» **Exercise objective**:
This exercise calls for the line with "- ORDER BY priority_score DESC, id", the line with "task, re-run excluding", and all lines between them in the material below, output exactly and with no other lines.

» **Source information**:
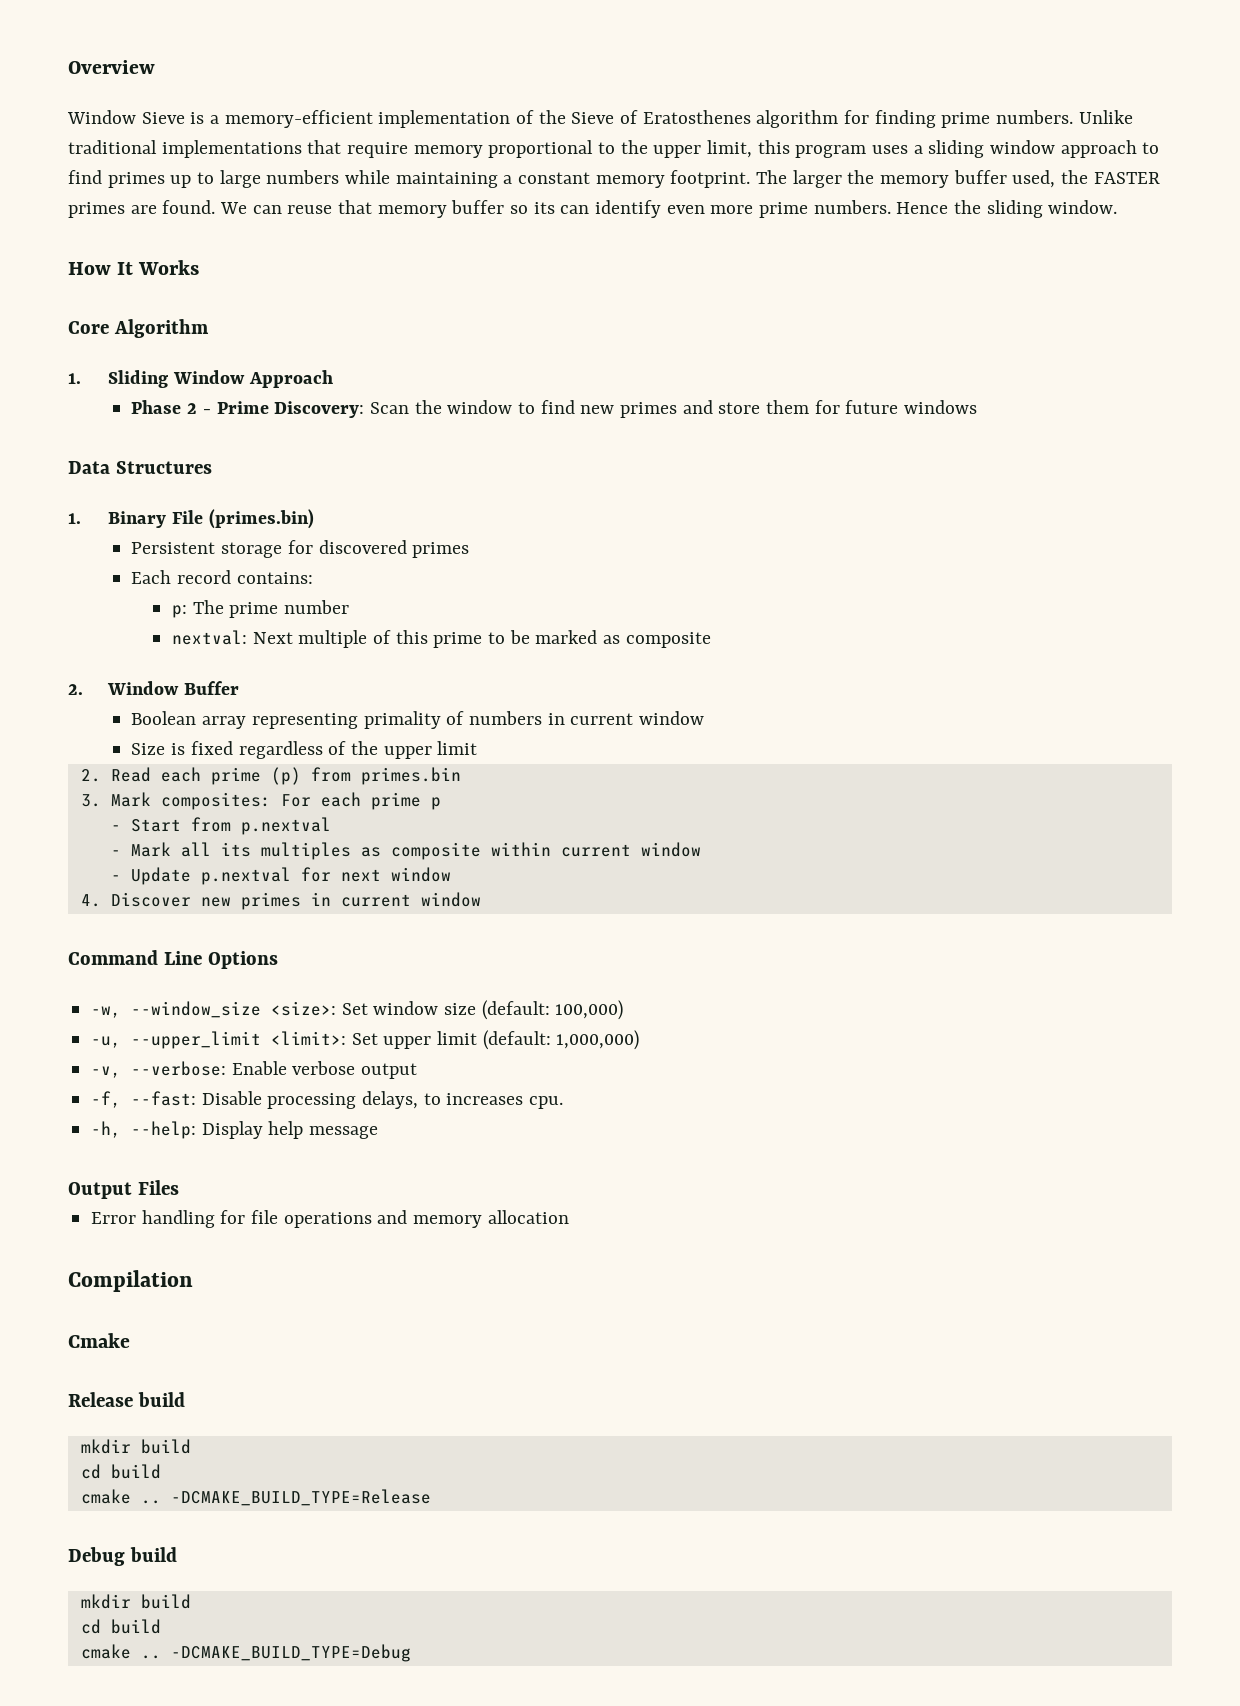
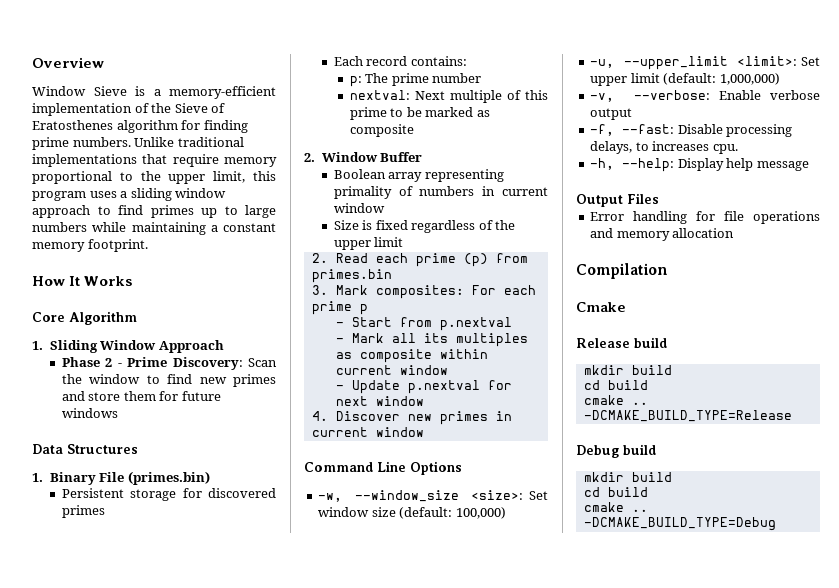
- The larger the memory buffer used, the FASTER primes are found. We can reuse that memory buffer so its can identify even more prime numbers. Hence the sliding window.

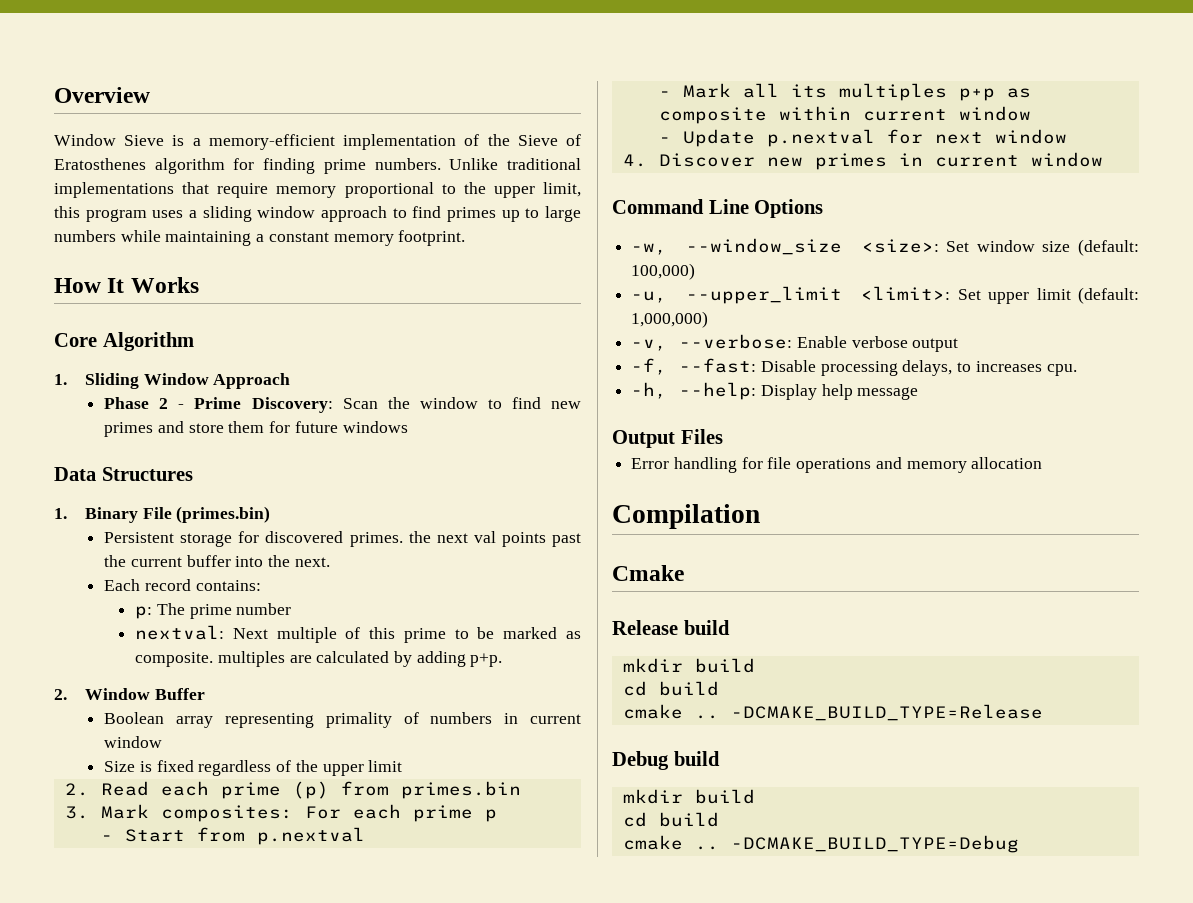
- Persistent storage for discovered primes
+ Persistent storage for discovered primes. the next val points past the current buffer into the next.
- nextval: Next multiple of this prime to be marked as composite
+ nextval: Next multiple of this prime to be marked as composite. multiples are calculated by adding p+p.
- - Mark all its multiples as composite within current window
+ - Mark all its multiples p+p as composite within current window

...

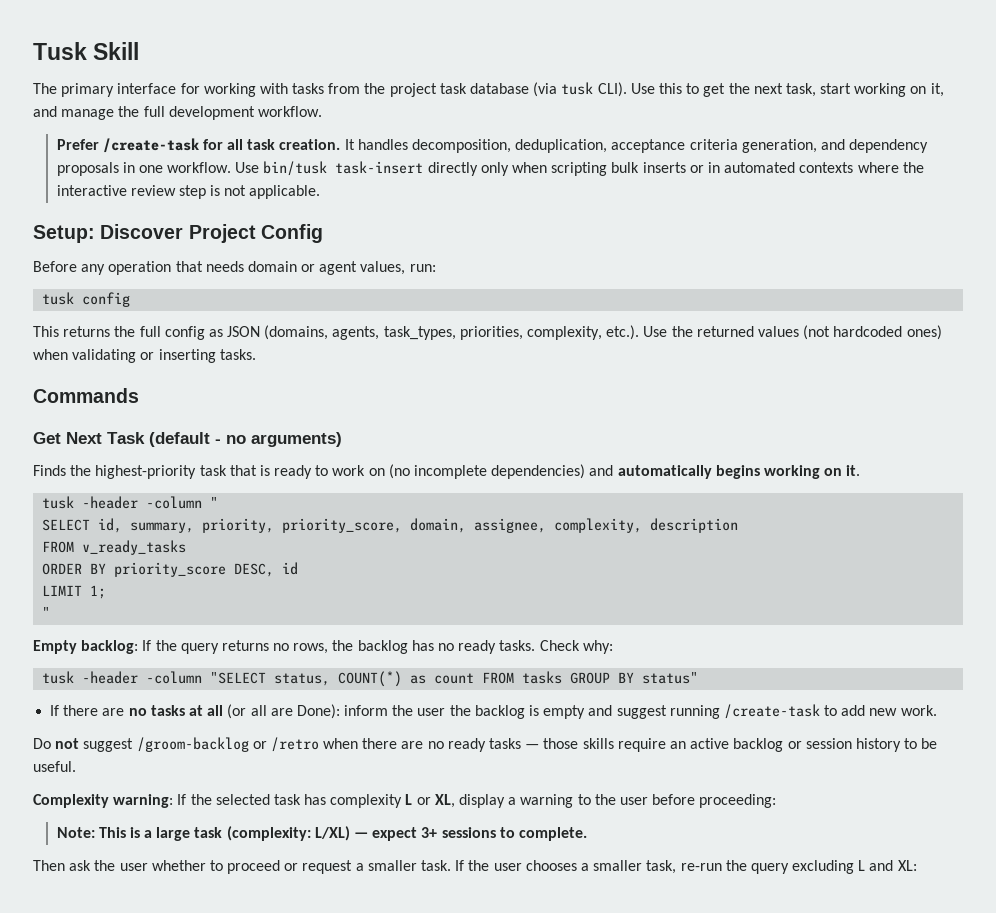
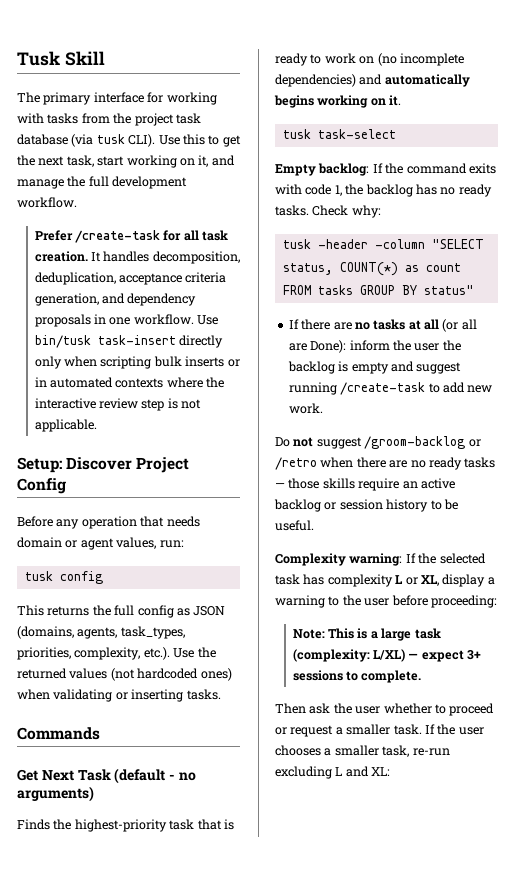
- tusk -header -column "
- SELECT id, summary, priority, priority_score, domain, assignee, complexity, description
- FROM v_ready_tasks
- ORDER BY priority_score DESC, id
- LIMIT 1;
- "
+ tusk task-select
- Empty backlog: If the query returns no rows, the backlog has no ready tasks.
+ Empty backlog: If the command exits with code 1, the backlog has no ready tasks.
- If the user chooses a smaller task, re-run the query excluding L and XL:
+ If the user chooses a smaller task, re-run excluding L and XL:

» **Answer section**:
- ORDER BY priority_score DESC, id
- LIMIT 1;
- "
+ tusk task-select
- Empty backlog: If the query returns no rows, the backlog has no ready tasks.
+ Empty backlog: If the command exits with code 1, the backlog has no ready tasks.
- If the user chooses a smaller task, re-run the query excluding L and XL:
+ If the user chooses a smaller task, re-run excluding L and XL:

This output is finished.